The Police Act 1997, which still requires implementation by the new Labour Government, contains powers which:
1) Establish a National Crime Squad (NCS) for England and Wales which will investigate organised and serious crime* occurring across force boundaries within England and Wales and also abroad. It will also support individual forces in investigations into serious crime.
2) Puts the National Criminal Intelligence Service (NCIS), previously part of the Home Office, on a UKwide statutory footing, allowing it to develop its role in collecting and analysing criminal intelligence to tackle serious and organised crime. Independent authorities will be created to maintain the National Crime Squad and NCIS.
3) Puts 'intrusive surveillance' operations by the police and customs on a statutory basis, thereby increasing the admissibility of intrusive surveillance information in court.
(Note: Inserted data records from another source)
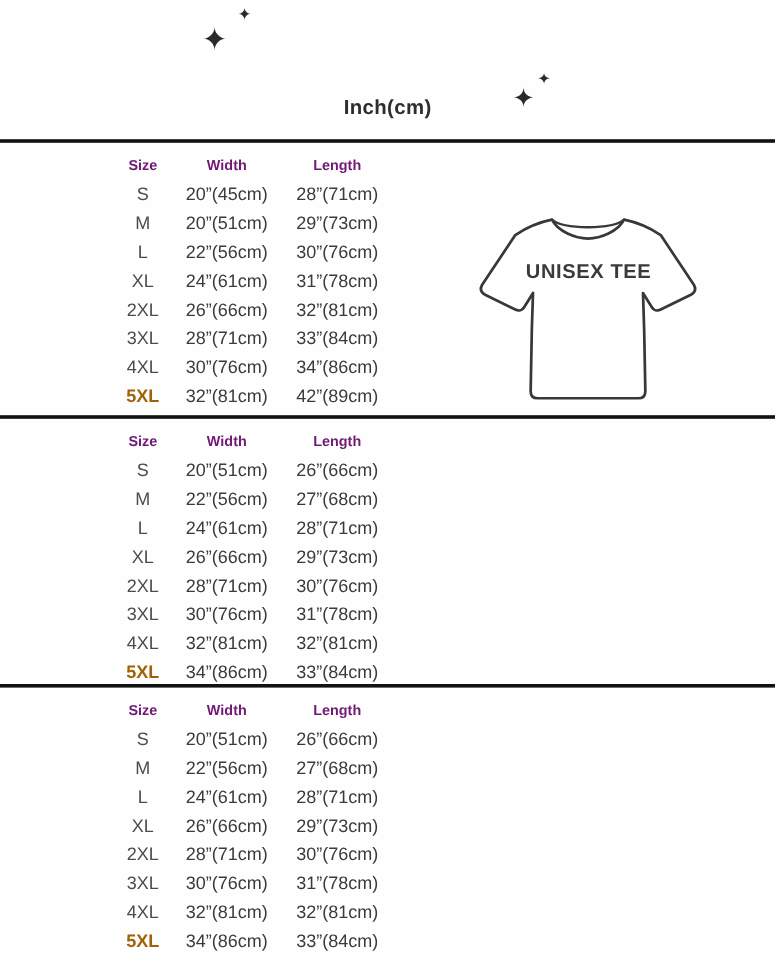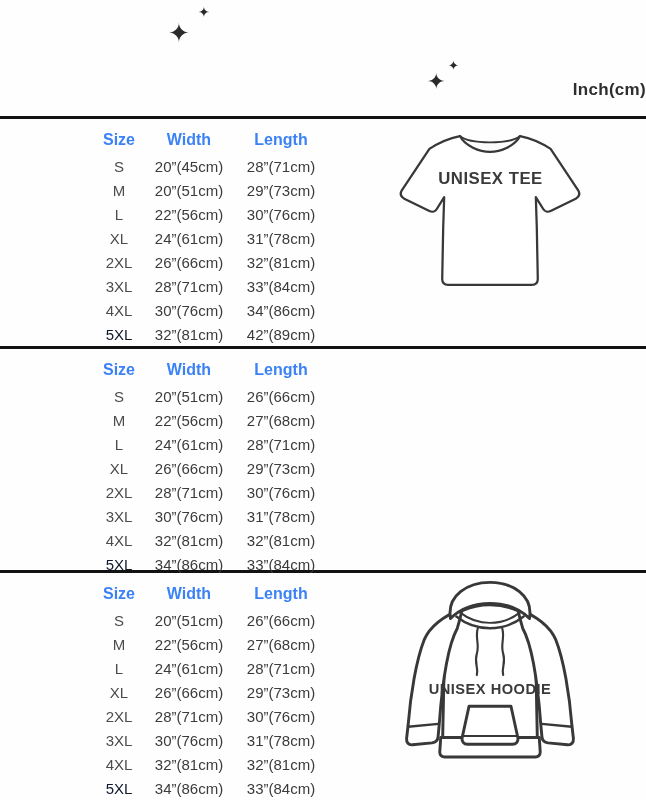"Inch(cm)" .subtitle { text-align: right -> center }
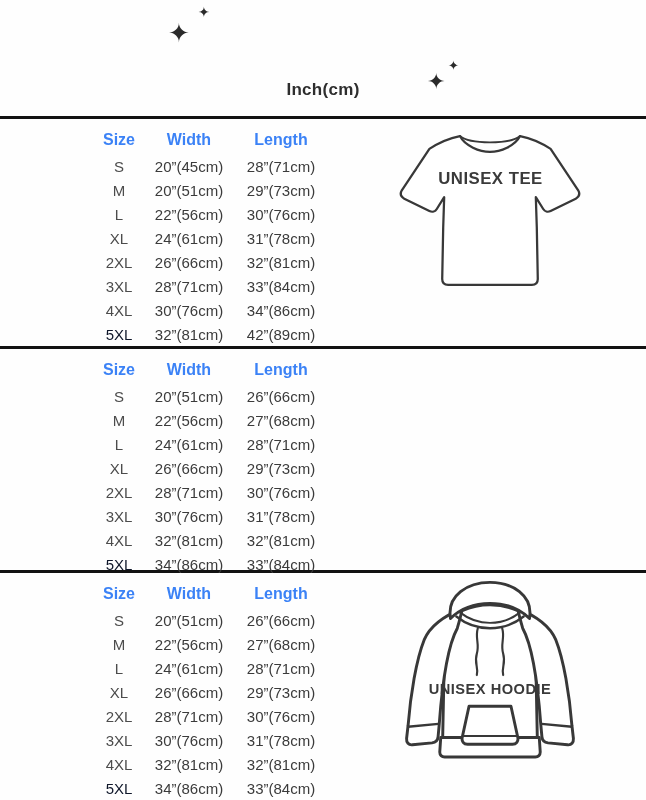"Size" .size-table th { color: #3b82f6 -> #701a75; font-size: 16px -> 12px }
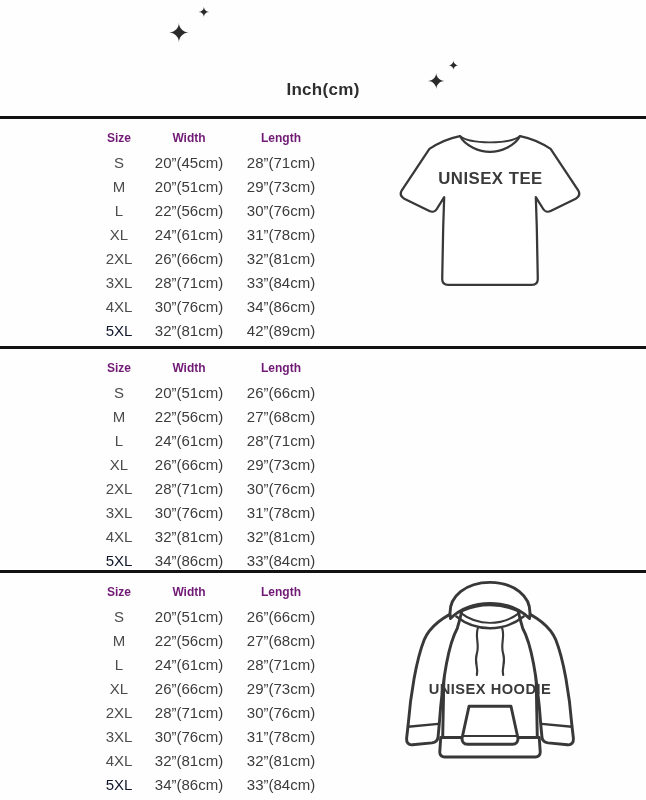"UNISEX TEE" .art-col { align-items: flex-start -> flex-end }
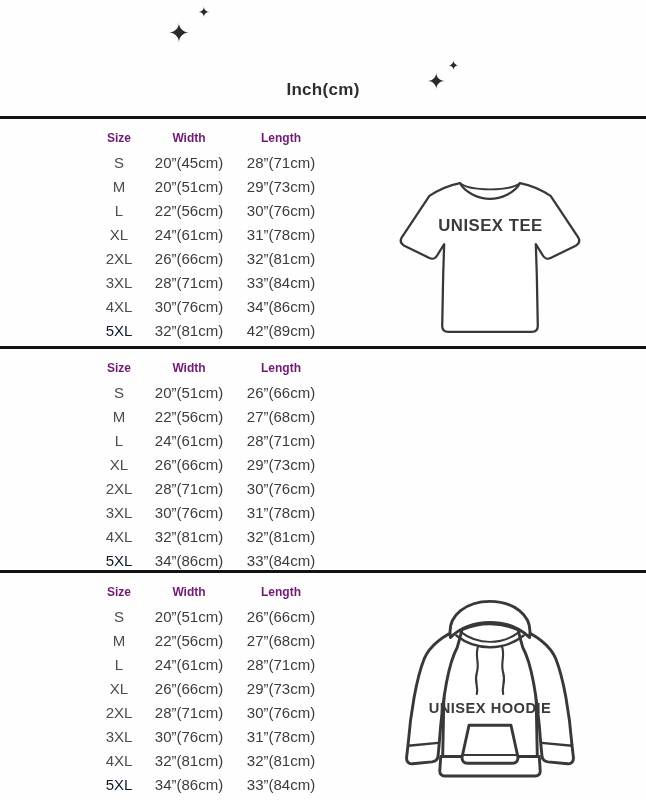"5XL" .size-table tbody tr:last-child td:first-child { color: #0f172a -> #a16207; font-weight: none -> bold }
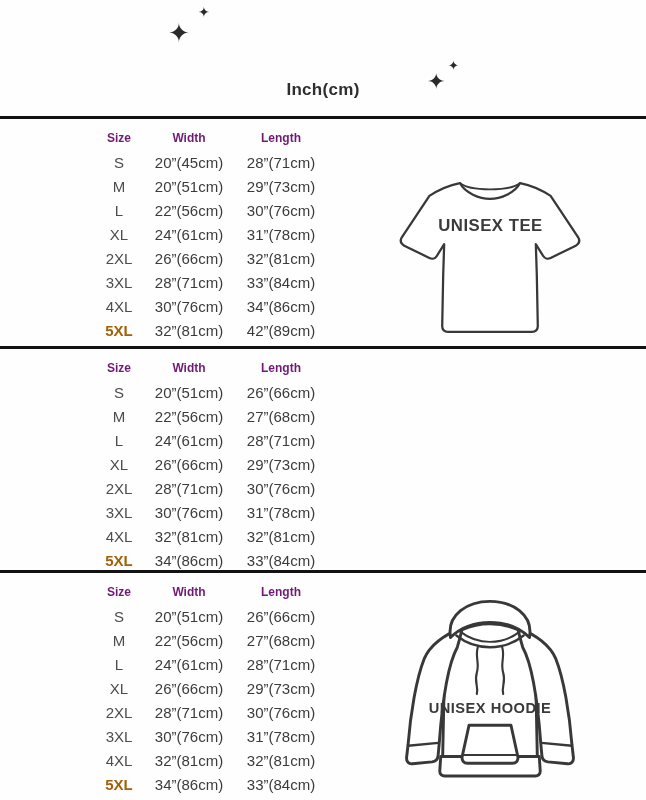"UNISEX HOODIE" div.art-col { html: <div> <svg> <path></path> <path></path> <path></path> <path></path> <path></path> <path></path> <path></path> <path></path> <path></path> <path></path> <path></path> <path></path> <path></path> <text>UNISEX HOODIE</text> </svg> </div> -> none }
Police and customs will only be required to seek prior approval from a special commissioner for authorisations in cases involving private dwellings, legal privilege, journalistic or medical confidentiality and spiritual counselling - except in cases of "urgency". The team of special commissioners, made up of three high court judges, will also oversee the arrangements and investigate complaints. They will report annually to parliament but will not be required to mention anything which will prejudice an ongoing investigation.
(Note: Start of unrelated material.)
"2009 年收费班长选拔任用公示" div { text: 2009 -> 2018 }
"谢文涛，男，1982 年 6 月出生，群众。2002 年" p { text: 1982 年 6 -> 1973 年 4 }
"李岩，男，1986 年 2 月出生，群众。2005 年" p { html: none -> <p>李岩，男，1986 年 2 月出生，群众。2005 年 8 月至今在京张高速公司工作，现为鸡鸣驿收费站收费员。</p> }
4) Enables a Criminal Records Agency to supply information to individuals and registered bodies in England, Wales and Northern Ireland. In Scotland, this will be undertaken by the Scottish Criminal Records Agency. A code of practice will be introduced for employers eligible to seek full checks. This allows employers in selected professions to request a copy of a person's criminal record before employing them.
5) Puts the Police Information Technology Organisation (PITO) - previously part of the Home Office - on an independent statutory footing.
* 'serious crime' is defined by the Act as that which carries a three year sentence or more for a first time, over 21, offender, or that which “involves violence, results in gain or is conduct by a number of persons in pursuit of a common purpose".